Each line of the data holding "Surround" should be found and copied.

--------------------------------

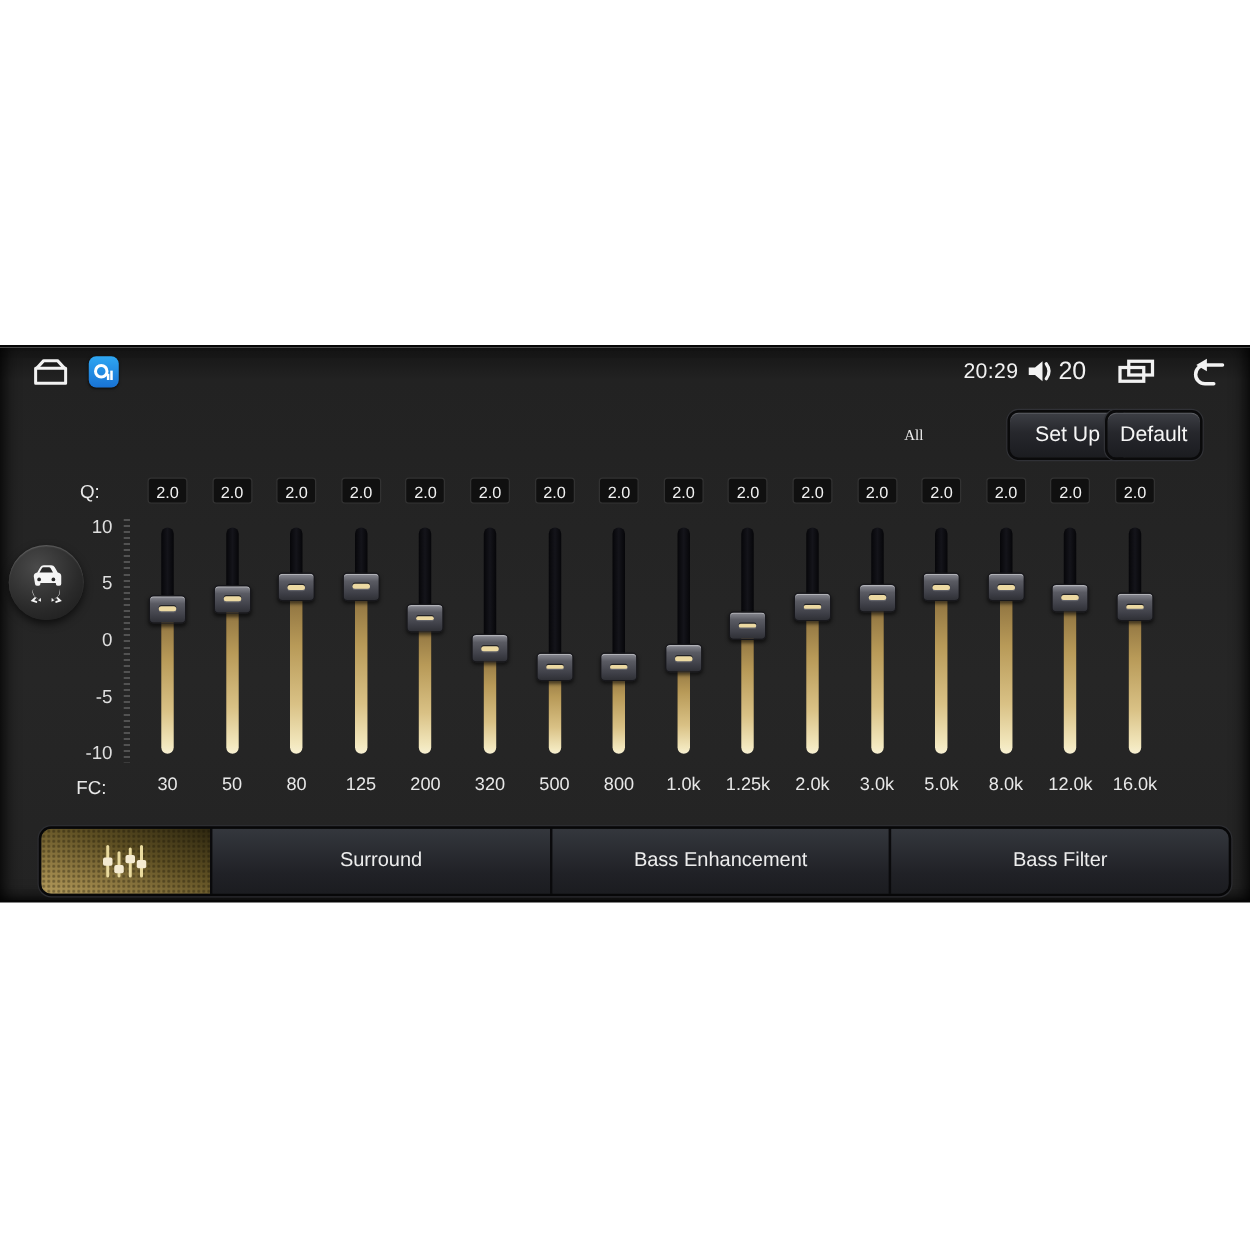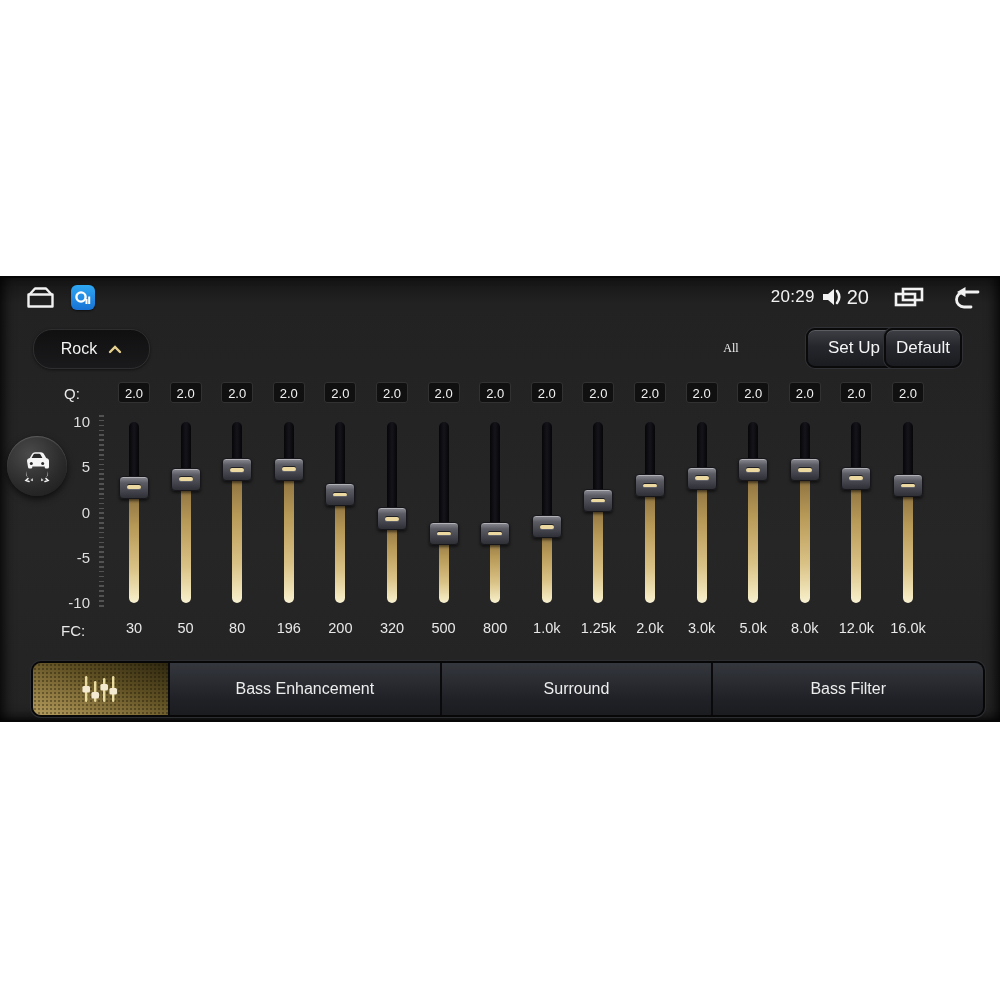--- a/index.html
+++ b/index.html
@@ -110,14 +110,6 @@
     </div>
   </div>
 
-  <div id="preset-pill">
-    <span class="preset-text">Rock</span>
-    <span style="display:flex">
-      <svg width="14" height="9" viewBox="0 0 14 9" fill="none" stroke="#e6d18f" stroke-width="2.4" stroke-linecap="round">
-        <path d="M2 7 L7 2 L12 7"></path>
-      </svg>
-    </span>
-  </div>
   <div id="all-label">All</div>
   <div id="setup-button" class="hdr-btn">Set Up</div>
   <div id="default-button" class="hdr-btn">Default</div>

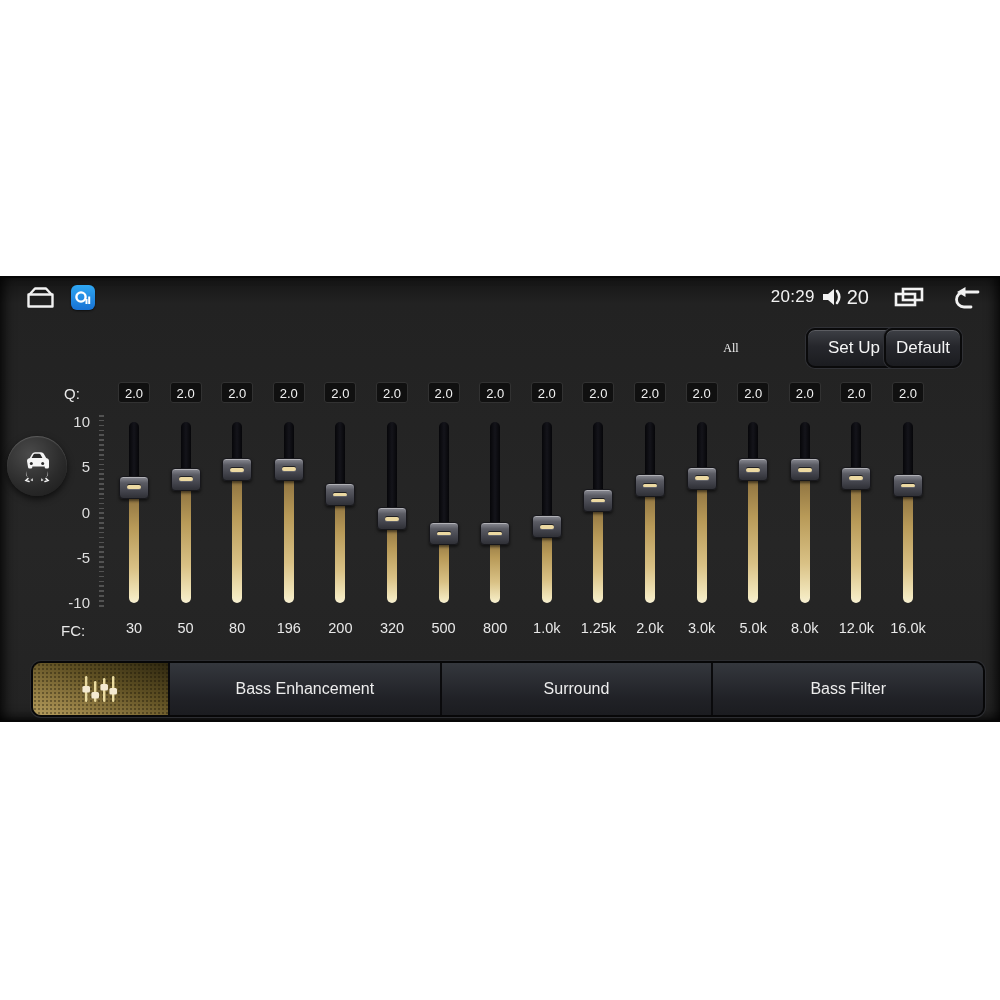--- a/index.html
+++ b/index.html
@@ -172,7 +172,7 @@
       <div class="slider-handle" style="left: 273.8px; top: 179.56px;">
         <div class="handle-dash"></div>
       </div>
-      <div class="fc-value" style="left: 256.8px;">196</div>
+      <div class="fc-value" style="left: 256.8px;">125</div>
       <div class="q-box" style="left: 324.4px;">2.0</div>
       <div class="slider-track" style="left: 335.4px;">
         <div class="slider-fill" style="top: 72.4px; height: 108.6px;"></div>

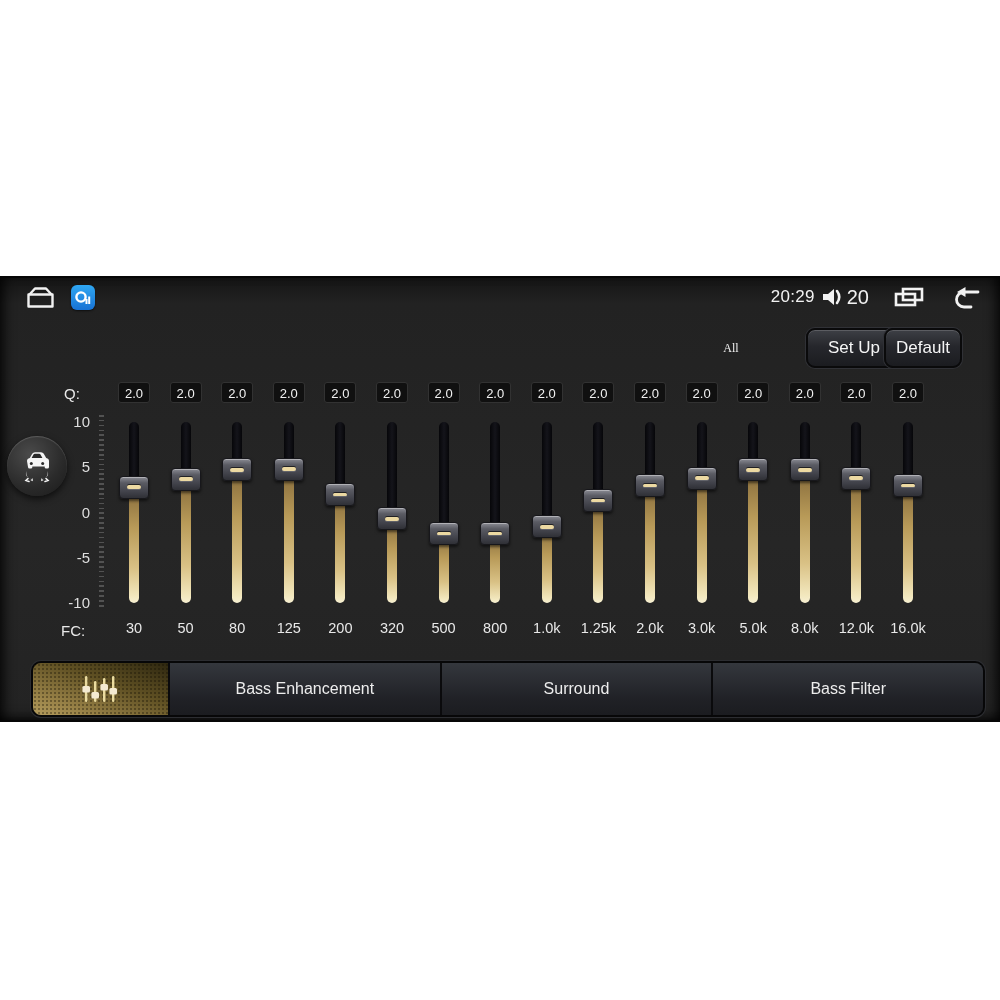--- a/index.html
+++ b/index.html
@@ -286,8 +286,8 @@
           </svg>
         </span>
       </div>
+      <div class="tab">Surround</div>
       <div class="tab">Bass Enhancement</div>
-      <div class="tab">Surround</div>
       <div class="tab">Bass Filter</div>
     </div>
 </div>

--------------------------------

- SOLUTION TO THE PROBLEM:
+      <div class="tab">Surround</div>
-      <div class="tab">Surround</div>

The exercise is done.